A higher education boss was handed more than £500,000 in a “golden goodbye” pay package after the government scrapped her organisation.
Professor Madeleine Atkins, ex-chief executive of the Higher Education Funding Council for England (HEFCE), secured a 96% increase on her annual pay deal in the body’s final 12 months, accounts published this week show.
The HEFCE was wound up by the Department for Education and replaced by the Office for Students and Research England in April.
Atkins, who was appointed to HEFCE for a five-year term in 2014, had a final remuneration package worth £554,648 once bonuses, pension payments and other benefits were counted. Salary accounted for £528,891 of the total.
Her previous year’s total remuneration was £282,354, of which salary comprised £263,865.
It comes after the higher education sector was beset by a number of high pay scandals.
Unions have been demanding action since it emerged last year that university leaders earn, on average, more than £277,000 a year.
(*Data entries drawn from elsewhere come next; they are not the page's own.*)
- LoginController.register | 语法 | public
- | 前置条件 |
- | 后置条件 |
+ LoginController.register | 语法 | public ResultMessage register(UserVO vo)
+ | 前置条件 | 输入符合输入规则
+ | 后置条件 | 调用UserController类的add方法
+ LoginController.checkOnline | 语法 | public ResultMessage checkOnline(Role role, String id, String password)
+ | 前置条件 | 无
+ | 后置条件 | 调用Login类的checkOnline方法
Research from the University and College Union (UCU) last year also revealed that some vice chancellors are receiving packages worth more than £450,000.
UCU general secretary Sally Hunt said: “While much was made of the pay cut taken by the Office for Students chief executive, less has been said about this extraordinary golden goodbye sneaked out in the accounts at the end of term.
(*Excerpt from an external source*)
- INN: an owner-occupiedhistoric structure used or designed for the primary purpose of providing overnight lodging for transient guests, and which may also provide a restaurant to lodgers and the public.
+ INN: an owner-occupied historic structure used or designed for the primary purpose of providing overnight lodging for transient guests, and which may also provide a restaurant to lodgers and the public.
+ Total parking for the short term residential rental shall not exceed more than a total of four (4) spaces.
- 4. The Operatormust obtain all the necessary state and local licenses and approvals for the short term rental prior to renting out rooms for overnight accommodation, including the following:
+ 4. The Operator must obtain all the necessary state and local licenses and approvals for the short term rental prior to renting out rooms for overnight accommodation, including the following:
“University staff have once again been offered a shoddy pay deal that will do nothing to arrest the decline in their pay, yet they see those at the top begin rewarded with massive pay deal once again.”
Atkins begins a new role as president of Lucy Cavendish College, University of Cambridge, in October.
The accounts summary says that, as Atkins had ten months of her contract yet to run, she “received a payment of £177,728 in lieu of her basic salary for the notice period 1 April 2018 to 31 December 2018”.
Shadow Education Secretary Angela Rayner said the Government has “entrenched inequality in the system” with executives and vice chancellors getting large salaries, while staff face real terms cuts to their pay.
She said: “This will feel like another kick in the teeth to students struggling with fees and low paid university staff who whose pensions have been under threat.”
She added: “This cannot continue. The next Labour Government will ensure this ends and impose a 20:1 salary ratio at publicly funded institutions, including in universities.”
The payment was approved by the Department for Education, the report says.
“Atkins was also entitled to a redundancy payment of £67,250, which she has declined to take and asked for the payment to be made to charity,” it adds.
The report said Atkins was offering advice and support to the Office for Students and Research England on legacy issues for a period of two years.
A Department for Education spokesman, said:“Professor Atkins’ role as Chief Executive of HEFCE ended on 31 March 2018, before the new regulatory body for higher education, the Office for Students, became fully operational on 1 April 2018.
“In accordance with her employment rights she was entitled to a redundancy payment, which she donated to charity, and despite her role coming to an end, Professor Atkins has agreed to make herself available to provide support and advice to the Office for Students and Research England – this is for any legacy issues relating to HEFCE for a period of two years.
“She has also been in discussion with the Department for Education regarding how her extensive expertise and experience can continue to be made available.”